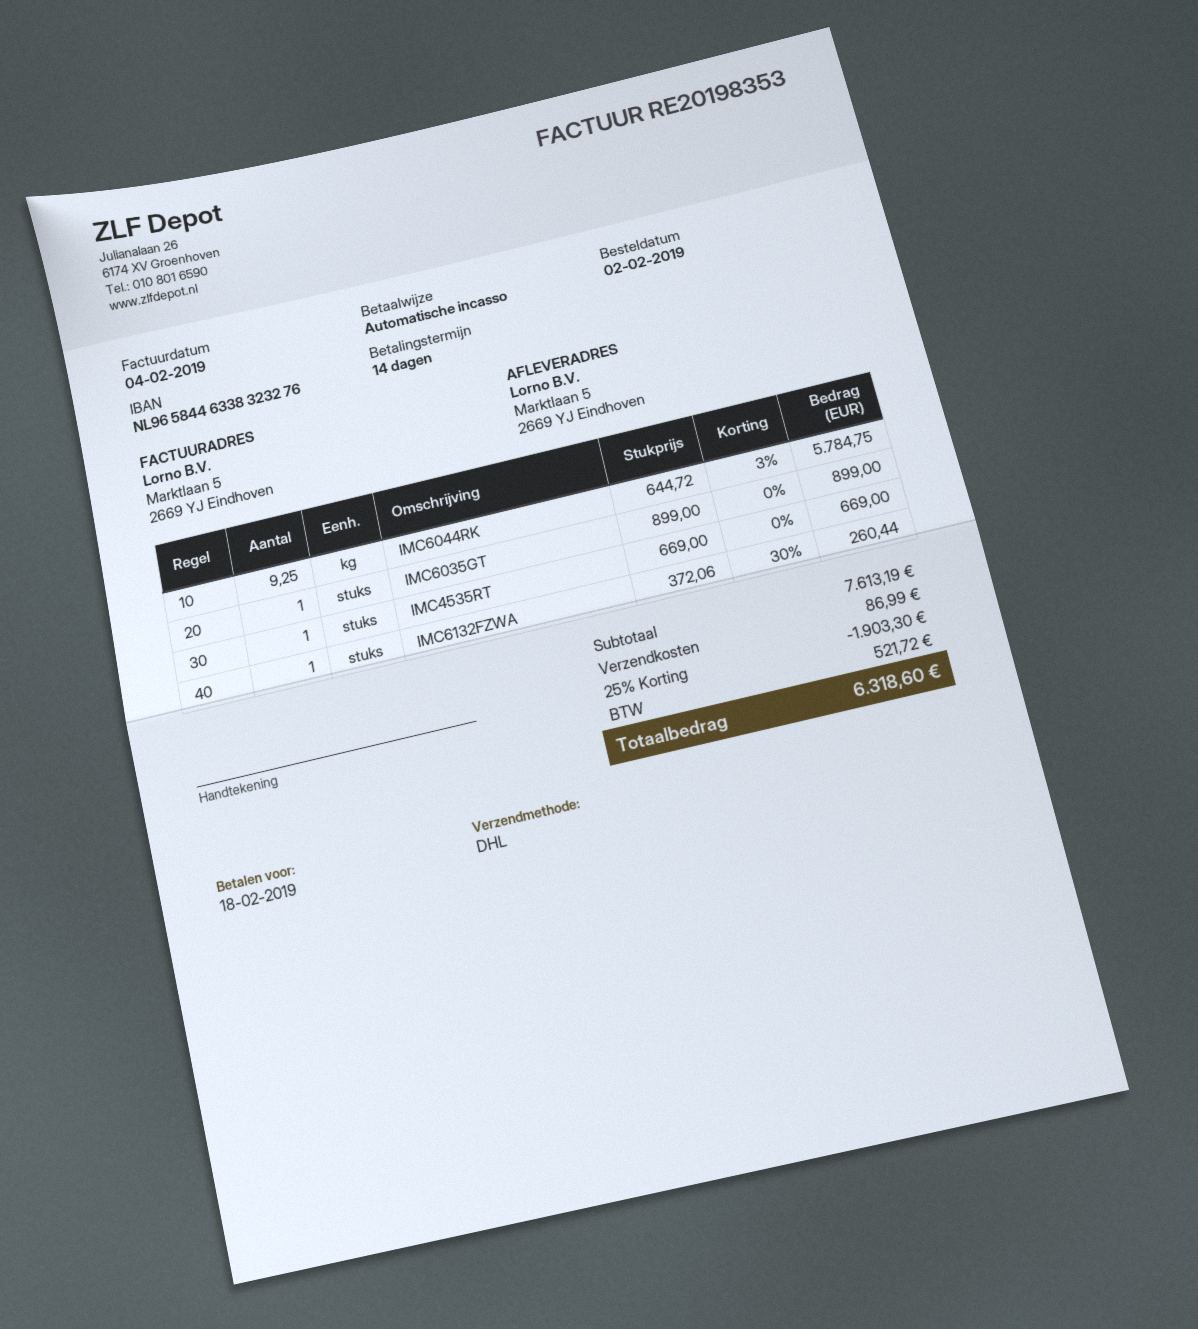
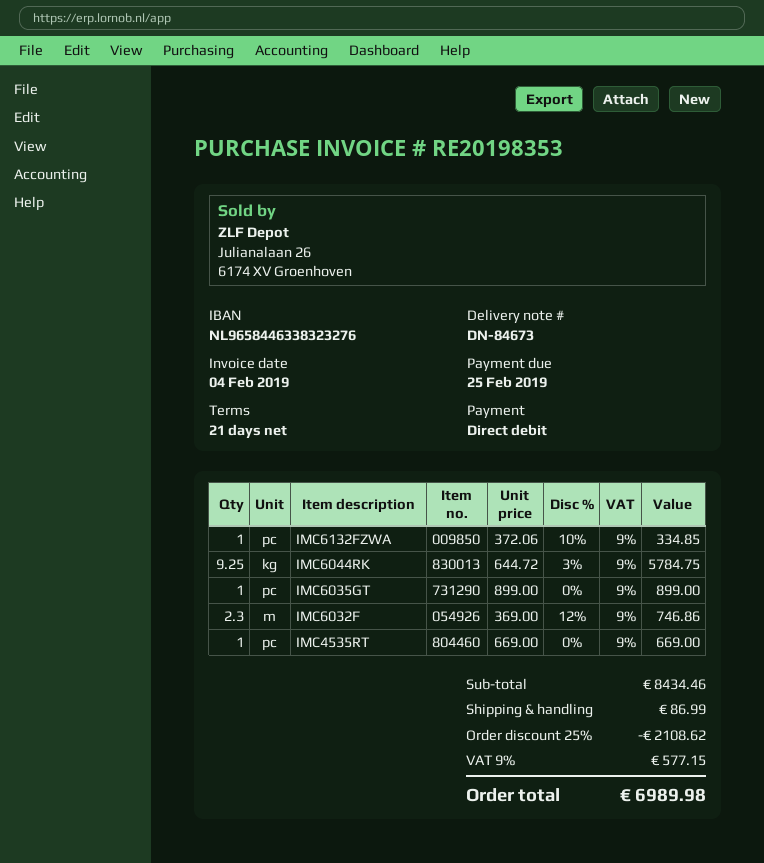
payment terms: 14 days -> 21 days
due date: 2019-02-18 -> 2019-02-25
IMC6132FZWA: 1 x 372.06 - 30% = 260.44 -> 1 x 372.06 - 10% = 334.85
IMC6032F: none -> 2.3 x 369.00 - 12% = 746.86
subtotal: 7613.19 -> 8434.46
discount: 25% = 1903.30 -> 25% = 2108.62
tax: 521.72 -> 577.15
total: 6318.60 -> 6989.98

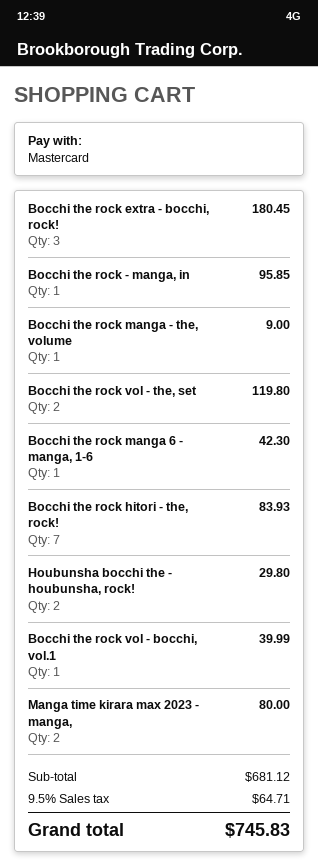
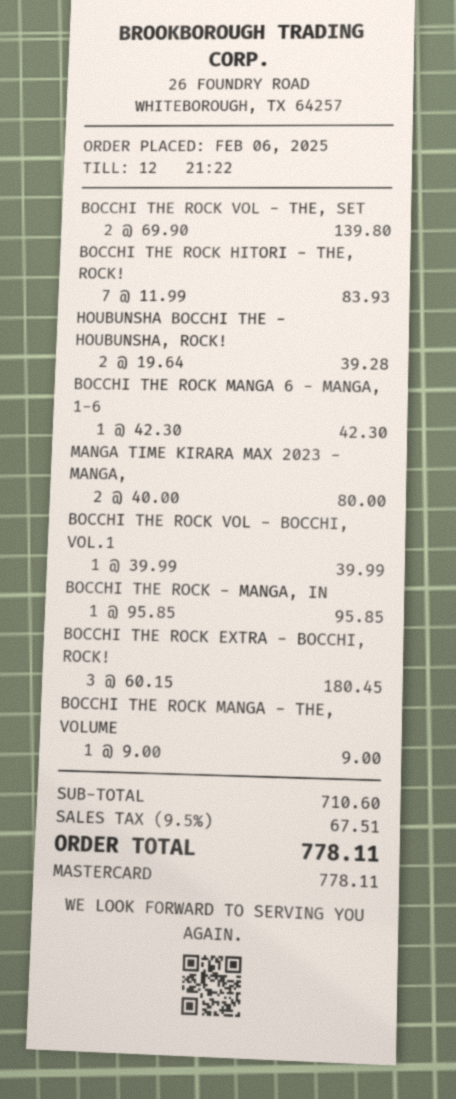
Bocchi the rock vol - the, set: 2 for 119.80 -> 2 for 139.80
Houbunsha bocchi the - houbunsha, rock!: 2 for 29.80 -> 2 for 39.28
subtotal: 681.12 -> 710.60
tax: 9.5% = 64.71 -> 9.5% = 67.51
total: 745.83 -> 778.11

> _Activity_
Omit the pictures, then output the rest of the listing exactly.

> _Solution for this exercise_
payment terms: 14 days -> 21 days
due date: 2019-02-18 -> 2019-02-25
IMC6132FZWA: 1 x 372.06 - 30% = 260.44 -> 1 x 372.06 - 10% = 334.85
IMC6032F: none -> 2.3 x 369.00 - 12% = 746.86
subtotal: 7613.19 -> 8434.46
discount: 25% = 1903.30 -> 25% = 2108.62
tax: 521.72 -> 577.15
total: 6318.60 -> 6989.98

Bocchi the rock vol - the, set: 2 for 119.80 -> 2 for 139.80
Houbunsha bocchi the - houbunsha, rock!: 2 for 29.80 -> 2 for 39.28
subtotal: 681.12 -> 710.60
tax: 9.5% = 64.71 -> 9.5% = 67.51
total: 745.83 -> 778.11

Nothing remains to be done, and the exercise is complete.